I hope this explains a bit better

Thank you for coming to see me for an integrated approach to your probable 23 year effects of post-partum depression(PPD).
PPD is a highly complex issue as there are many theories behind why it happens. You have been treated, by Prof Studd, on the basis of either oestrogen or progesterone being of benefit, but this has had only short term and limited benefits, probably associated with oestrogens.
You have been tried on Escitalopram, a selective serotonin re-uptake inhibiter (SSRIs) and Lamotrigine with what you describe as a '5/10' benefit.
I explained to you my theory that oestrogen and progesterone receptors increase in number through pregnancy due to the high level of these hormones. In some women, when these hormones diminish after delivery, the receptors do not reduce in number and the individual starts to 'crave' the hormones. In a sense, this is a form of addiction and leads to depression, loss of motivation, anxiety and then onto physical symptoms.
There is a clear link between PPD and thyroid dysfunction.
http://www.postpartumprogress.com/thyroid-problems-in-women-postpartum-depression. A lot of your symptoms are similar to hypothyroidism but then they are also similar to oestrogen dominance
http://www.postpartumprogress.com/thyroid-problems-in-women-postpartum-depression.
I also explained how prolonged stress requires a lot of cortisol (the bodies stress coping hormone) and I showed you the attached steroidogenic pathway chart which explains how progesterone levels drop if cortisol has to be made in abundance. When stressed the brain tries to make more calming hormones.

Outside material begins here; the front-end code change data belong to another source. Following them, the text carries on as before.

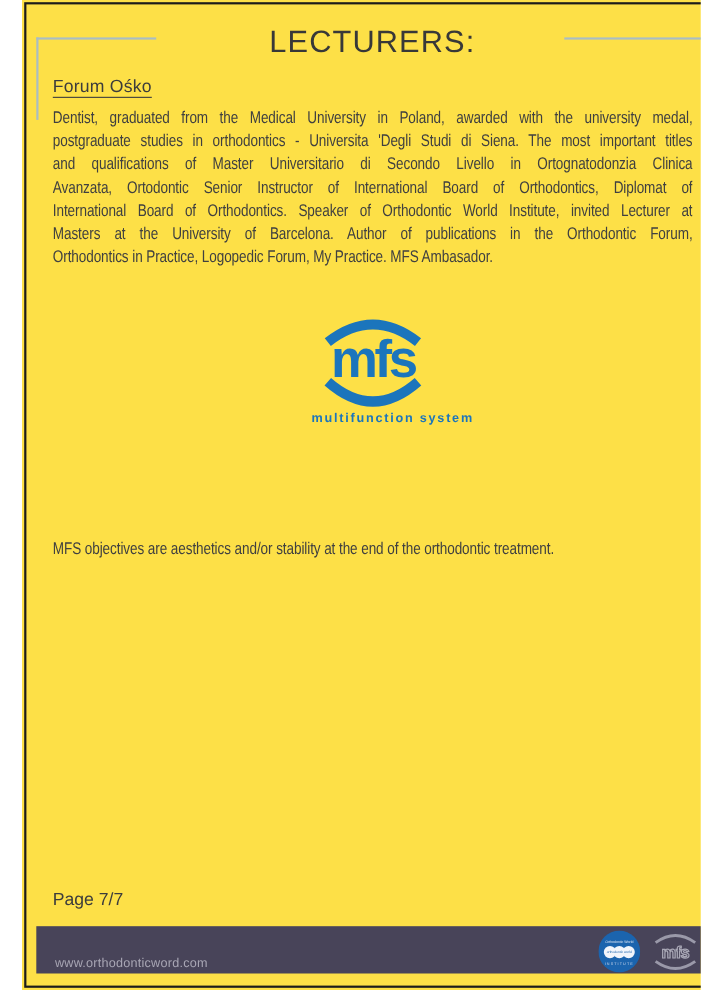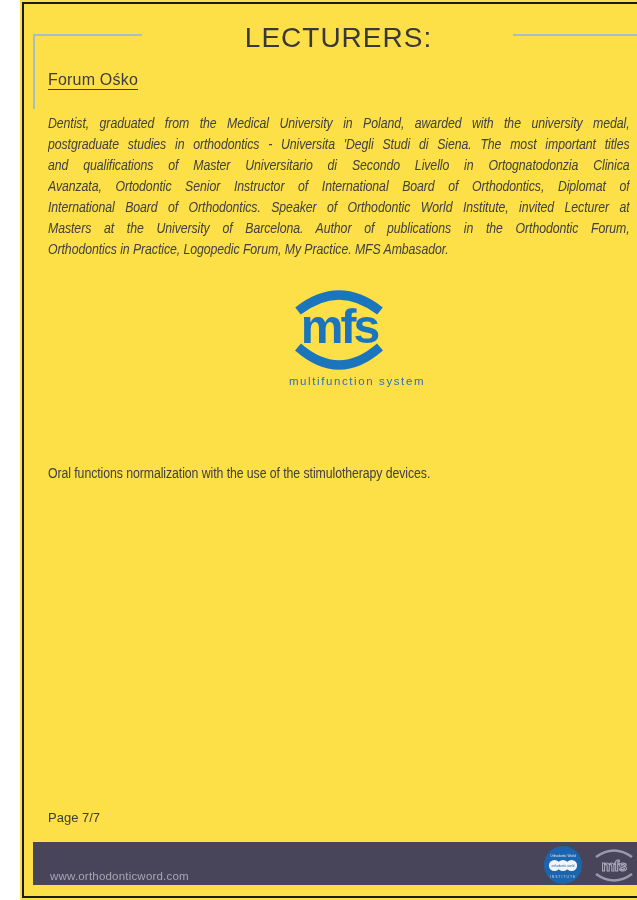--- a/index.html
+++ b/index.html
@@ -38,35 +38,35 @@
   .para { position: absolute; left: 28px; width: 582px; }
   .scalewrap {
     width: 727px; transform: scaleX(0.8); transform-origin: 0 0;
     font-size: 15.4px; letter-spacing: -0.1px; color: #404040;
   }
   .jline {
     line-height: 21px; white-space: nowrap; overflow: hidden;
     text-align: justify; text-align-last: justify;
   }
   .jline.last { text-align-last: left; }
-  .p1 { top: 112px; font-style: italic; }
+  .p1 { top: 97px; }
   .p2 { top: 414px; }
   .p3 { top: 462px; }
   .p4 { top: 489px; }
   .mfs-logo-block {
     position: absolute; top: 285px; left: 0; right: 0;
     display: flex; flex-direction: column; align-items: center;
   }
   .mfs-wordmark {
-    margin-top: 2px; color: #1b75bc; font-weight: normal;
+    margin-top: 2px; color: #1b75bc; font-weight: bold;
     font-size: 11.5px; letter-spacing: 1.6px; padding-left: 37px;
   }
   .page-num {
     position: absolute; top: 810px; left: 28px;
-    font-size: 13px; color: #3c3c3c; text-align: right;
+    font-size: 16px; color: #3c3c3c; text-align: right;
   }
   .footer-bar {
     position: absolute; left: 13px; top: 842px; width: 611px; height: 43px;
     background: #484459; display: flex; align-items: flex-end;
     justify-content: space-between; padding: 0 7px 0 17px;
   }
   .footer-links { display: flex; flex-direction: column; gap: 1px; }
   .footer-links div {
     color: #a8a6b4; font-size: 11.5px; line-height: 17px; letter-spacing: 0.2px;
     cursor: pointer;
@@ -100,26 +100,26 @@
   <div class="mfs-logo-block">
     <svg width="124" height="88" viewBox="0 0 124 88">
       <path d="M 21 26 Q 62 -6 103 26" fill="none" stroke="#1b75bc" stroke-width="9"></path>
       <text x="62" y="58" text-anchor="middle" font-family="Liberation Sans, sans-serif" font-size="48" font-weight="bold" letter-spacing="-3" fill="#1b75bc">mfs</text>
       <path d="M 21 62 Q 62 98 103 62" fill="none" stroke="#1b75bc" stroke-width="9"></path>
     </svg>
     <div class="mfs-wordmark">multifunction system</div>
   </div>
 
 
-  <div class="para p3">
+
+  <div class="para p4">
     <div class="scalewrap">
-      <div class="jline last">Oral functions normalization with the use of the stimulotherapy devices.</div>
+      <div class="jline last">MFS objectives are aesthetics and/or stability at the end of the orthodontic treatment.</div>
     </div>
   </div>
-
 
   <div class="page-num">Page 7/7</div>
 
   <div class="footer-bar">
     <div class="footer-links">
       <div>www.orthodonticword.com</div>
     </div>
     <div class="footer-logos">
       <svg width="38" height="38" viewBox="0 0 38 38">
         <circle cx="19" cy="19" r="19" fill="#1b64ae"></circle>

These neurotransmitters are very dependent upon nutrition, particularly, amino acids, vitamins B complex, magnesium, zinc, iron and vitamin D.
I am highly suspicious that your long-term lack of fruit and vegetables (I do not think you are getting anywhere near your 9 or 10 portions a day) would have led to nutritional deficiency, which has not allowed your body to make its own 'happy hormones'. Artificial sugars trick the body into thinking it has energy and when it finds
no sugar there the body's biochemistry goes wrong. Adrenalin is produced to put sugar into the blood stream and this adds to the anxiety.
Recommended Treatment
There are no specific treatments that reduce oestrogen and progesterone receptors, or specific treatment that can sensitise the body cells to thyroxine. Detoxification might help as that may clear receptors.

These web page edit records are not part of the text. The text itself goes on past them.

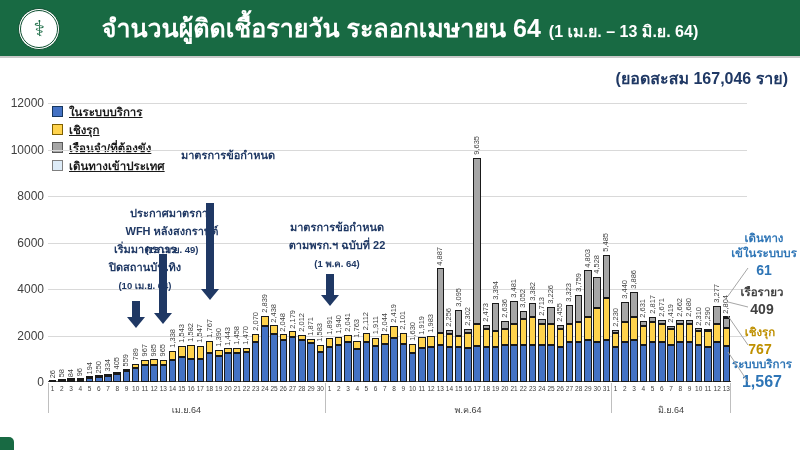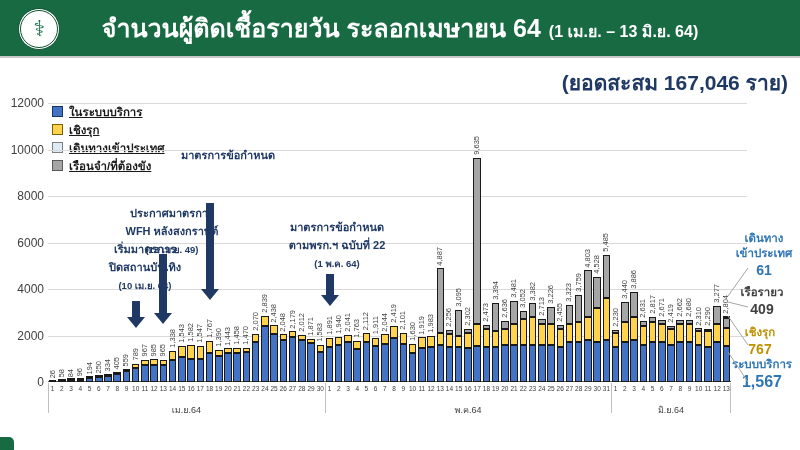--- a/index.html
+++ b/index.html
@@ -13,21 +13,21 @@
             display:flex; align-items:center; justify-content:center; }
   #logo { position:absolute; left:18px; top:8px; width:42px; height:42px;
           background:#fff; border-radius:50%; border:3px double #0f5132;
           display:flex; align-items:center; justify-content:center;
           color:#186a43; font-size:22px; font-weight:bold; }
   #title-wrap { color:#fff; text-align:center; white-space:nowrap; }
   #title-main { font-size:25px; font-weight:bold; }
   #title-suffix { font-size:16px; font-weight:bold; margin-left:8px; }
 
   
-  #cumulative { position:absolute; right:12px; top:66px; font-size:21px; font-weight:bold;
+  #cumulative { position:absolute; right:12px; top:66px; font-size:16px; font-weight:bold;
                 color:#1f3864; }
 
   
   #plot { position:absolute; left:48px; top:103px; width:683px; height:279px; }
   .gridline { position:absolute; left:0; height:1px; background:#d9d9d9; width:699px; }
   .baseline { position:absolute; left:0; bottom:0; height:1px; background:#595959; width:683px; }
   .ytick { position:absolute; width:44px; text-align:right; font-size:12px; color:#3f3f3f; }
 
   .bar-seg { position:absolute; border:1px solid #1a1a1a; }
   .bar-label { position:absolute; writing-mode:vertical-rl; transform:rotate(180deg);
@@ -83,26 +83,26 @@
   <div id="legend">
       <div class="legend-item">
         <div class="legend-swatch" style="background: rgb(68, 114, 196); border-color: rgb(23, 55, 94);"></div>
         <div class="legend-label">ในระบบบริการ</div>
       </div>
       <div class="legend-item">
         <div class="legend-swatch" style="background: rgb(255, 211, 77); border-color: rgb(127, 96, 0);"></div>
         <div class="legend-label">เชิงรุก</div>
       </div>
       <div class="legend-item">
+        <div class="legend-swatch" style="background: rgb(166, 166, 166); border-color: rgb(89, 89, 89);"></div>
+        <div class="legend-label">เรือนจำ/ที่ต้องขัง</div>
+      </div>
+      <div class="legend-item">
         <div class="legend-swatch" style="background: rgb(221, 235, 247); border-color: rgb(127, 127, 127);"></div>
         <div class="legend-label">เดินทางเข้าประเทศ</div>
-      </div>
-      <div class="legend-item">
-        <div class="legend-swatch" style="background: rgb(166, 166, 166); border-color: rgb(89, 89, 89);"></div>
-        <div class="legend-label">เรือนจำ/ที่ต้องขัง</div>
       </div>
     </div>
 
   <div id="plot">
       <div class="gridline" style="top: 232.5px;"></div>
       <div class="gridline" style="top: 186px;"></div>
       <div class="gridline" style="top: 139.5px;"></div>
       <div class="gridline" style="top: 93px;"></div>
       <div class="gridline" style="top: 46.5px;"></div>
       <div class="gridline" style="top: 0px;"></div>
@@ -478,21 +478,21 @@
         <div class="ann-line">มาตรการข้อกำหนด</div>
         <div class="ann-line">ตามพรก.ฯ ฉบับที่ 22</div>
         <div class="ann-date">(1 พ.ค. 64)</div>
       </div>
       <div class="arrow-shaft" style="left: 329.507px; top: 274px; height: 21px;"></div>
       <div class="arrow-head" style="left: 329.507px; top: 295px;"></div>
     </div>
   <div id="callouts">
       <div class="callout" style="left: 764px; top: 231px; color: rgb(46, 117, 182);">
         <div class="co-label">เดินทาง</div>
-        <div class="co-label">เข้าประเทศ</div>
+        <div class="co-label">เข้ในระบบบร</div>
         <div class="co-value">61</div>
       </div>
       <div class="callout" style="left: 762px; top: 285px; color: rgb(64, 64, 64);">
         <div class="co-label">เรือรายว</div>
         <div class="co-value">409</div>
       </div>
       <div class="callout" style="left: 760px; top: 325px; color: rgb(191, 144, 0);">
         <div class="co-label">เชิงรุก</div>
         <div class="co-value">767</div>
       </div>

We can, however, increase thyroid activity, so effectively increasing T4 and T3 levels, and we can encourage the body to make more of its calming hormones. By doing this we reduce the adrenaline affect which, in turn, reduces the demand for cortisol and so the stress response diminishes, the progesterone levels return, hopefully, to normal and the oestrogen dominance goes away.

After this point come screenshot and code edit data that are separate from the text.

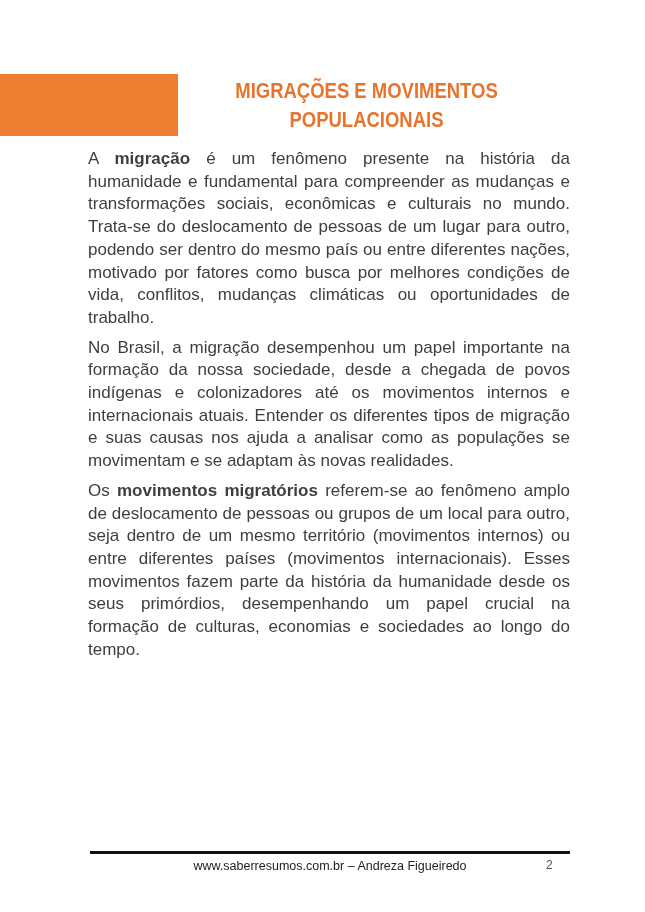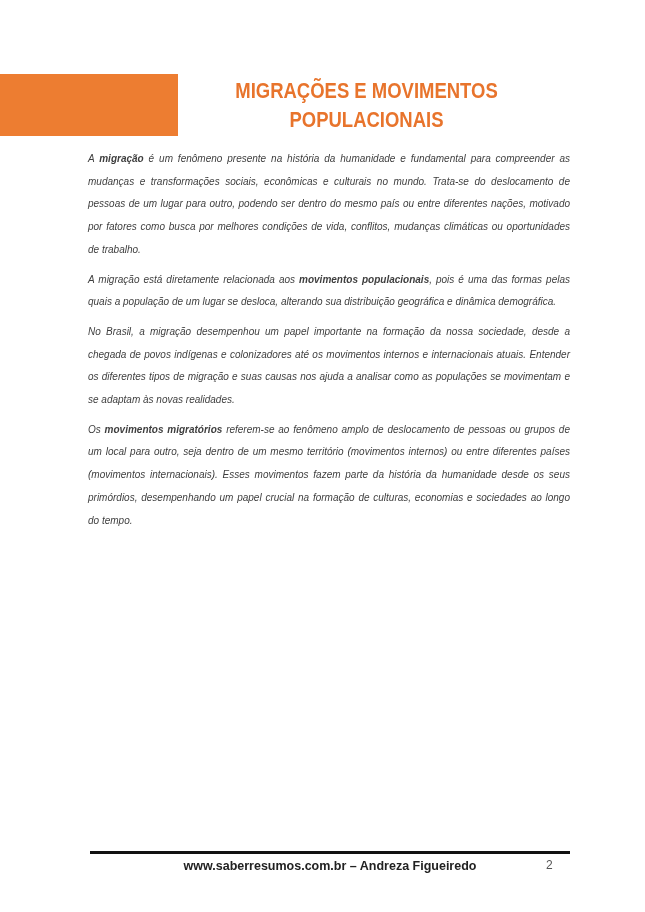--- a/index.html
+++ b/index.html
@@ -34,39 +34,38 @@
     transform: scaleX(0.84);
     transform-origin: center;
     white-space: nowrap;
     letter-spacing: 0px;
   }
   .body-text {
     position: absolute;
     left: 88px; top: 148px;
     width: 482px;
     color: #3E3E3E;
-    font-size: 10px;
+    font-size: 17px;
     line-height: 22.7px;
     text-align: justify;
-    font-style: italic;
   }
   .body-text p { margin: 0 0 7px 0; }
   .body-text .bold { font-weight: bold; }
   .footer-rule {
     position: absolute;
     left: 90px; top: 851px;
     width: 480px; height: 3px;
     background: #111111;
   }
   .footer-credit {
     position: absolute;
     left: 90px; top: 859px;
     width: 480px;
     text-align: center;
-    font-weight: bold;
+    font-weight: normal;
     font-size: 12.5px;
     color: #222222;
   }
   .page-number {
     position: absolute;
     left: 546px; top: 858px;
     font-size: 12px;
     color: #555555;
   }
 </style>
@@ -77,21 +76,20 @@
 
   <div class="accent-bar" style="background: rgb(237, 125, 49);"></div>
 
   <div class="doc-title" style="color: rgb(232, 116, 44);">
     <div class="title-line">MIGRAÇÕES E MOVIMENTOS</div>
     <div class="title-line">POPULACIONAIS</div>
   </div>
 
   <div class="body-text">
       <p><span>A </span><span class="bold">migração</span><span> é um fenômeno presente na história da humanidade e fundamental para compreender as mudanças e transformações sociais, econômicas e culturais no mundo. Trata-se do deslocamento de pessoas de um lugar para outro, podendo ser dentro do mesmo país ou entre diferentes nações, motivado por fatores como busca por melhores condições de vida, conflitos, mudanças climáticas ou oportunidades de trabalho.</span></p>
-      <p><span>A migração está diretamente relacionada aos </span><span class="bold">movimentos populacionais</span><span>, pois é uma das formas pelas quais a população de um lugar se desloca, alterando sua distribuição geográfica e dinâmica demográfica.</span></p>
       <p><span>No Brasil, a migração desempenhou um papel importante na formação da nossa sociedade, desde a chegada de povos indígenas e colonizadores até os movimentos internos e internacionais atuais. Entender os diferentes tipos de migração e suas causas nos ajuda a analisar como as populações se movimentam e se adaptam às novas realidades.</span></p>
       <p><span>Os </span><span class="bold">movimentos migratórios</span><span> referem-se ao fenômeno amplo de deslocamento de pessoas ou grupos de um local para outro, seja dentro de um mesmo território (movimentos internos) ou entre diferentes países (movimentos internacionais). Esses movimentos fazem parte da história da humanidade desde os seus primórdios, desempenhando um papel crucial na formação de culturas, economias e sociedades ao longo do tempo.</span></p>
     </div>
 
   <div class="footer-rule"></div>
   <div class="footer-credit">www.saberresumos.com.br – Andreza Figueiredo</div>
   <div class="page-number">2</div>
 
 </div>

To help this I suggest you take the following supplements:
Pregnenolone – a hormone made by the body which helps balance oestrogen and progesterone.
Thyro-complex
T-Convert
Pro Dial Vit 44 - a multi nutrient to replenish deficiencies
HPA- JA is an adaptogen. Adaptogens are nontoxic substances, generally from plants, that increase the body's ability to resist the damaging effects of stress and promote or restore normal physiological functioning. Please see the attached.
I would like to see how you get on over 1 month. If you are not improving then I will move to natural plant oestrogens or bioidentical hormones and increase the strength of the supplements and also consider a short trial on natural thyroxine. Lots of avenues for us to travel down.
Nutritionist
I think it extremely important that you sit with a nutritionist. We have to create a plan for you that you will stick to. Nutritionists will take the time to establish what it is that you like and don't like in food and help you design a plan that you will find easy to stick to over the years. Without good nutrition there is reduced chance of you rebalancing your neurotransmitters and hormones.